Câmara: comissão aprova projeto sobre terrorismo criticado por especialistas

Oposição fala em perseguição a movimentos sociais e possível 'polícia secreta de Bolsonaro'; procuradores e delegados federais também criticam. Defensores da proposta negam riscos.

Por 22 votos a 7, a comissão especial da Câmara que analisa um projeto de lei sobre ações de combate ao terrorismo no país aprovou na madrugada desta sexta-feira (17) o relatório do deputado Sanderson (PSL-RS), aliado do governo. A matéria ainda terá que passar pelos plenários da Câmara e do Senado.

Apresentado pelo deputado Vitor Hugo (PSL-GO) em 2019, o projeto é uma reedição de uma proposta de 2016 do então deputado e atual presidente Jair Bolsonaro.

O relator afirma que a proposta tem como objetivos prevenir ações de terrorismo, combater a ameaça – caso ela venha a ocorrer – e minimizar os danos causados pelo ato. Já especialistas veem brechas para a perseguição de movimentos sociais.

Especialistas criticam trechos

 

Um dos pontos mais criticados por especialistas é um dispositivo que amplia a definição de atos que podem ser equiparados a terrorismo, ainda que estes não estejam tipificados como tal em lei.

Segundo o projeto, a lei pode ser aplicada contra atos que “sejam ofensivos para a vida humana ou efetivamente destrutivos em relação a alguma infraestrutura crítica, serviço público essencial ou recurso-chave”.

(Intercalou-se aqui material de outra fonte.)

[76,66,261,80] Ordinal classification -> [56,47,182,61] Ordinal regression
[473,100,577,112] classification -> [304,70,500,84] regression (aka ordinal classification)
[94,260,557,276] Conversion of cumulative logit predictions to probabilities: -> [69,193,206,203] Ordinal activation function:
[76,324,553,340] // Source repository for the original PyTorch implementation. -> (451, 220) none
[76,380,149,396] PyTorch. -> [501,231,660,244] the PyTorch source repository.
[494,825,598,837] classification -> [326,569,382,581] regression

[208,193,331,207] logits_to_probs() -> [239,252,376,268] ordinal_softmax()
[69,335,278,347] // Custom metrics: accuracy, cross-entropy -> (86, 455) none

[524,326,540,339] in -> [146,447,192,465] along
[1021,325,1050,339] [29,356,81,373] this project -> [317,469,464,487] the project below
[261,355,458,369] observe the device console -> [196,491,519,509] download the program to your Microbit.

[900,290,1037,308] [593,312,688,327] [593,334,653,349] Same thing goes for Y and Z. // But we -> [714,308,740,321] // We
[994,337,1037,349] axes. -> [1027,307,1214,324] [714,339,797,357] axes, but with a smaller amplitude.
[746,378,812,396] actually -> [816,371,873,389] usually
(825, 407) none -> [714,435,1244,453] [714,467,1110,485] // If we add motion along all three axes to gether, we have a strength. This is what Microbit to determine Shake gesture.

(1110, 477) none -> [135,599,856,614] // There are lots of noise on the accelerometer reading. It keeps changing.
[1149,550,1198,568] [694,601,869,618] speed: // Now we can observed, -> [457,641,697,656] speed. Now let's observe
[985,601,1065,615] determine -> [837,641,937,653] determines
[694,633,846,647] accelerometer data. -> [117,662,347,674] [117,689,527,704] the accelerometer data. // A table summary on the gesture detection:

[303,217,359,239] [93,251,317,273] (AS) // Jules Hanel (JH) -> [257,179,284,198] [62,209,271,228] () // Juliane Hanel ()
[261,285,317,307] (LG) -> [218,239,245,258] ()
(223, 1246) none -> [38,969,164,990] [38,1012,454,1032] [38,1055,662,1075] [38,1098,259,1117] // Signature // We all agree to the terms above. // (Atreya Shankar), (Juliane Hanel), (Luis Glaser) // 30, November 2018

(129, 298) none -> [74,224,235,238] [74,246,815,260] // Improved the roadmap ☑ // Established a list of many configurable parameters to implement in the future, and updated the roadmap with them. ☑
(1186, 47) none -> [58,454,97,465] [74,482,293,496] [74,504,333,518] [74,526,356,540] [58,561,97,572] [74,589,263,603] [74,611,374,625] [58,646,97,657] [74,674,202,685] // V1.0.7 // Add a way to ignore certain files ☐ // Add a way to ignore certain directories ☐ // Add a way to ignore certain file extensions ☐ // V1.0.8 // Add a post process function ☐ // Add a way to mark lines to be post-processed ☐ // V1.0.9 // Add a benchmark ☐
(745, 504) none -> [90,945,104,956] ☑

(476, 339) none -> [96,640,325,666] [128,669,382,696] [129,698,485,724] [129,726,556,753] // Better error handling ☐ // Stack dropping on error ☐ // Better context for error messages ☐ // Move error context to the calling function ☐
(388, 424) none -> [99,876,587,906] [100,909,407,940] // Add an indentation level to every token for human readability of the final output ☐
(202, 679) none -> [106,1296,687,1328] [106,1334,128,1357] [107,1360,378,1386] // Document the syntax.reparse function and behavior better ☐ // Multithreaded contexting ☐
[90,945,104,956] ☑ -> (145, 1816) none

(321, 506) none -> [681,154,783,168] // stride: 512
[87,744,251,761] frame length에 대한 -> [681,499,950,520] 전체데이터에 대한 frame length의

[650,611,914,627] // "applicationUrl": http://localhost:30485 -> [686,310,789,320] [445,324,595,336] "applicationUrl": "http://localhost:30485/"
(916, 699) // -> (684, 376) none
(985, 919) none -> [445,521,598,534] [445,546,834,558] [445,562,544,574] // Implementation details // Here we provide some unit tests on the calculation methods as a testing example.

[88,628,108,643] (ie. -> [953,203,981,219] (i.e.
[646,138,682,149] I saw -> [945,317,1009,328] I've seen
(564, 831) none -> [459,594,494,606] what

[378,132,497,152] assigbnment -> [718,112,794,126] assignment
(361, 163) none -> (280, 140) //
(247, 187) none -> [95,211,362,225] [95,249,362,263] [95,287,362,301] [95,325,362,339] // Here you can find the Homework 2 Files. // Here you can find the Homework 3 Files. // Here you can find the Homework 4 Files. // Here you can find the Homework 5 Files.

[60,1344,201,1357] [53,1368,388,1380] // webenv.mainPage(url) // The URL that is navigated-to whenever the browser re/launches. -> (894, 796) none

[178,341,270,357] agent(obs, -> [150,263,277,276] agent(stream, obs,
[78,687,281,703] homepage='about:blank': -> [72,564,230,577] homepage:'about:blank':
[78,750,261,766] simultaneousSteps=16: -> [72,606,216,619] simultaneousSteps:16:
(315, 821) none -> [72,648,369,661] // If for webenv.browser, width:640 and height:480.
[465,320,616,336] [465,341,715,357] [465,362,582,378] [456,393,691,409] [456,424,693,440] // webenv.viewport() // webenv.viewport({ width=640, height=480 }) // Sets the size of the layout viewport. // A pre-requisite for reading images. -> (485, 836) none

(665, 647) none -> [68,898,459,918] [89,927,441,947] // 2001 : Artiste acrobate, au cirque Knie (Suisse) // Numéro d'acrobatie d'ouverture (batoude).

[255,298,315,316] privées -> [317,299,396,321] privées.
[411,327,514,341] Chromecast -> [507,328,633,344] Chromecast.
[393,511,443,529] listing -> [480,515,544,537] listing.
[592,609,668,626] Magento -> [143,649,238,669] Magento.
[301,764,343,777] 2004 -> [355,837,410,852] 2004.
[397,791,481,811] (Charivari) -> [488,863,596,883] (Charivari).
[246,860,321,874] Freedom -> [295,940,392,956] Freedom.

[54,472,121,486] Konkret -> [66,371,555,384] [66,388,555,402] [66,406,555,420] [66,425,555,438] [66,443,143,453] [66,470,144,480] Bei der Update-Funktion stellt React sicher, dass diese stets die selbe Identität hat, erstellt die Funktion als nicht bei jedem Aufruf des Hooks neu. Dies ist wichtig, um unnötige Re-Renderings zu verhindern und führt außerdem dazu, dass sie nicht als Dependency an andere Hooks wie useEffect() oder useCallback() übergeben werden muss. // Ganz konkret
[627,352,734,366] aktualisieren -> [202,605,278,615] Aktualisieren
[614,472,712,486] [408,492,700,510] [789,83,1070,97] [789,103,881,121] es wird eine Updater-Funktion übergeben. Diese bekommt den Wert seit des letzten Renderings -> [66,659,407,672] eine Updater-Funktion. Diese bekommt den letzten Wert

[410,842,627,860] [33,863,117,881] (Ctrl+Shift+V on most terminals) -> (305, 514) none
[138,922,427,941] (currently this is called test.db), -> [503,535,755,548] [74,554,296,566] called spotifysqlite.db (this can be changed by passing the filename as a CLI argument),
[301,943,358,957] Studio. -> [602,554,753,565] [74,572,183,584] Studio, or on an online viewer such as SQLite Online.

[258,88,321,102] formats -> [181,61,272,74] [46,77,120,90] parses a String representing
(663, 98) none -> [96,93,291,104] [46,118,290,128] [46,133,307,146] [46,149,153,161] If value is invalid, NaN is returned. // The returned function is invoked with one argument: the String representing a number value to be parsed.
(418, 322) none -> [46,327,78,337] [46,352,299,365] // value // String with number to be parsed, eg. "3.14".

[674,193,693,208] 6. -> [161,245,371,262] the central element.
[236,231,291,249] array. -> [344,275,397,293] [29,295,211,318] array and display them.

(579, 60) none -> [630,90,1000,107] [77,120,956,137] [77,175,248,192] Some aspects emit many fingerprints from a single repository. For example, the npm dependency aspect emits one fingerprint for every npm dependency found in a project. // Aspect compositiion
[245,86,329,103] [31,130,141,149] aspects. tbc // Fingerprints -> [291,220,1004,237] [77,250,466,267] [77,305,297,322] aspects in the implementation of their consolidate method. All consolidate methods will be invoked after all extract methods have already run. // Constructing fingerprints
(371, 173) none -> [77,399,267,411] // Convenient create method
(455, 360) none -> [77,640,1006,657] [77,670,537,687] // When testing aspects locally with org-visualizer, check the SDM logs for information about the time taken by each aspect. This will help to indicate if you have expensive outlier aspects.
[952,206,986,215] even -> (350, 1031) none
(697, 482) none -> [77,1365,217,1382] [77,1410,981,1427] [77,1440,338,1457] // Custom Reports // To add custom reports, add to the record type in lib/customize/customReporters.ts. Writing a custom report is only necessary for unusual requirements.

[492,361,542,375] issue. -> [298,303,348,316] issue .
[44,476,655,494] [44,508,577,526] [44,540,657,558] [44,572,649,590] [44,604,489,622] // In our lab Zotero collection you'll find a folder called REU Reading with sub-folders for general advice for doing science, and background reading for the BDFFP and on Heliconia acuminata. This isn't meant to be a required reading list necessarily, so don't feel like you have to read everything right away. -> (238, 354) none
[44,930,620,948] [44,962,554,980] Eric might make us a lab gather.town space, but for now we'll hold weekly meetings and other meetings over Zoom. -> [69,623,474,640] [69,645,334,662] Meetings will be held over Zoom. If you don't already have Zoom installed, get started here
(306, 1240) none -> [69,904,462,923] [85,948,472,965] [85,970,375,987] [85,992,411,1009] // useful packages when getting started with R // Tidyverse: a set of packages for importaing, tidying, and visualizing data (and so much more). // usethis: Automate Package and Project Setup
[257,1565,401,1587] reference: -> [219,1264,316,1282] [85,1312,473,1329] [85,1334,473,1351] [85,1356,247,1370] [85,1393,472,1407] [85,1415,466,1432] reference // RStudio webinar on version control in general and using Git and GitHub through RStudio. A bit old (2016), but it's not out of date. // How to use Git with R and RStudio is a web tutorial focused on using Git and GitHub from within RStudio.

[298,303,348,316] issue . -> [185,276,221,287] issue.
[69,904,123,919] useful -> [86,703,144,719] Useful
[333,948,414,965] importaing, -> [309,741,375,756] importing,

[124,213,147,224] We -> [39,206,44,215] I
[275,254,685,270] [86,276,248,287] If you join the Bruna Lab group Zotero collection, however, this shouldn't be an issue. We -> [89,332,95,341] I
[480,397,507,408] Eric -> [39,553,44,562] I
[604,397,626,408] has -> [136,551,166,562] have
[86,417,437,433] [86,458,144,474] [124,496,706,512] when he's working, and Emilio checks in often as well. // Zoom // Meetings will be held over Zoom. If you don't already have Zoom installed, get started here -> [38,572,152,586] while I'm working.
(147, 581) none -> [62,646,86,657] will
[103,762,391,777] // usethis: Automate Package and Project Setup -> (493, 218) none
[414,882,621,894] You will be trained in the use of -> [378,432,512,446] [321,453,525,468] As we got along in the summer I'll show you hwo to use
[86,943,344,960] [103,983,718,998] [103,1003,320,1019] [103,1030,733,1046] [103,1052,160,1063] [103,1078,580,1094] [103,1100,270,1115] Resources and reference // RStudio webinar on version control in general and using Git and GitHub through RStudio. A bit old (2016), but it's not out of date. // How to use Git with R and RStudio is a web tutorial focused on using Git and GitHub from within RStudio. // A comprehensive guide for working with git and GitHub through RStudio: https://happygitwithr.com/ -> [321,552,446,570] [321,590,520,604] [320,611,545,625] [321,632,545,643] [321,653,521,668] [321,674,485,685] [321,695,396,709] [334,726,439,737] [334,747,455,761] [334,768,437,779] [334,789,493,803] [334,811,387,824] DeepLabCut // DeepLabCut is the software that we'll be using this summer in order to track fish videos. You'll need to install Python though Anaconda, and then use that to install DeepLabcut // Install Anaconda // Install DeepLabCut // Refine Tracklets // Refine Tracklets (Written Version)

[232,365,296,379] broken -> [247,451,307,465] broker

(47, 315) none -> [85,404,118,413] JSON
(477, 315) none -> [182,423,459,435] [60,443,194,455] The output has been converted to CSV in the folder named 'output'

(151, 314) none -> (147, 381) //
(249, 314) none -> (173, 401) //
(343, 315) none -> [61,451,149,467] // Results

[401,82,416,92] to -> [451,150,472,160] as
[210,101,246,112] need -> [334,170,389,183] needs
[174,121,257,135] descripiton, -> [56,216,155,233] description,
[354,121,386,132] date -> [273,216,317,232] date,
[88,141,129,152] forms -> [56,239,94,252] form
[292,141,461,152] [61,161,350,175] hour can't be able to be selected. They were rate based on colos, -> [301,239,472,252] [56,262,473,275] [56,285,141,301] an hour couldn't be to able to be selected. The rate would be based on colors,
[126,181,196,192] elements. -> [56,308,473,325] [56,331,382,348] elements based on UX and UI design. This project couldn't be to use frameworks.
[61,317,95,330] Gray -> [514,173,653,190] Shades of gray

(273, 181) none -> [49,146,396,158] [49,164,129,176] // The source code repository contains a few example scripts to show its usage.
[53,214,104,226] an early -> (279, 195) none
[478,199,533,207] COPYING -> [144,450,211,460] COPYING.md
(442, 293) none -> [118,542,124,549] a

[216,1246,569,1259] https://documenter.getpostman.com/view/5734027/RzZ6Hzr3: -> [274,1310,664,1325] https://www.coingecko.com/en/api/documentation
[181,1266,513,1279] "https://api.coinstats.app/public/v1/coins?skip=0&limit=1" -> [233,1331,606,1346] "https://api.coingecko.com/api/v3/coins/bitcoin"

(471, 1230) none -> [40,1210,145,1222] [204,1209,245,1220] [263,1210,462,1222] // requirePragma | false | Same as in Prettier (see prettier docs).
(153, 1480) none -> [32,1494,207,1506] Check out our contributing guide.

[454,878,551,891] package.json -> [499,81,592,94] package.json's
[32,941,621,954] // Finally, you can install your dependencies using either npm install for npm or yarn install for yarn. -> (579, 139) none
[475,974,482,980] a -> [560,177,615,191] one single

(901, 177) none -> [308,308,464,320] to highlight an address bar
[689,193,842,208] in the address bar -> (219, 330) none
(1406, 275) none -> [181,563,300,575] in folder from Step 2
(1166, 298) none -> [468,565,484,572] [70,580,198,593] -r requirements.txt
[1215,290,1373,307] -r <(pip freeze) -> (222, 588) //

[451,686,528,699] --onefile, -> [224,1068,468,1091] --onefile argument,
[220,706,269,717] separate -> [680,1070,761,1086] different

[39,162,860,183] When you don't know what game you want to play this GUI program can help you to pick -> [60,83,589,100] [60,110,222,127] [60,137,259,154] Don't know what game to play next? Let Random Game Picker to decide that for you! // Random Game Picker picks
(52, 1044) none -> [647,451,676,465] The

Para críticos, o dispositivo é amplo demais e poderia enquadrar, por exemplo, manifestações democráticas.

“Ao expandir o escopo da aplicação de instrumentos contraterroristas, pode limitar o exercício das liberdades fundamentais, além de colocar em risco atores da sociedade civil e defensores dos direitos humanos”, alerta a assessora jurídica do Instituto Igarapé, Maria Eduarda Pessoa de Assis.

Outro ponto polêmico é o controle direto, por parte do presidente da República, da autoridade nacional contraterrorista, responsável pela Política Nacional Contraterrorista.

Além disso, a presidência poderá criar unidades contraterroristas, formadas por militares e civis “especialmente selecionados”. A oposição reclama que esses dispositivos criariam uma espécie de “polícia secreta” de Bolsonaro.

“A gente está votando um projeto que tem como objetivo principal criar uma polícia secreta do Bolsonaro. São pilares para um estado policialesco e fascista”, disse o deputado Paulão (PT-AL).

O projeto também prevê a decretação de intervenção federal, do estado de defesa, do estado de sítio ou da Garantia da Lei e da Ordem durante ações de combate ao terrorismo, sejam elas preventivas ou repressivas.

Outras críticas

 

O relatório recebeu críticas de delegados da Polícia Federal e de procuradores da República.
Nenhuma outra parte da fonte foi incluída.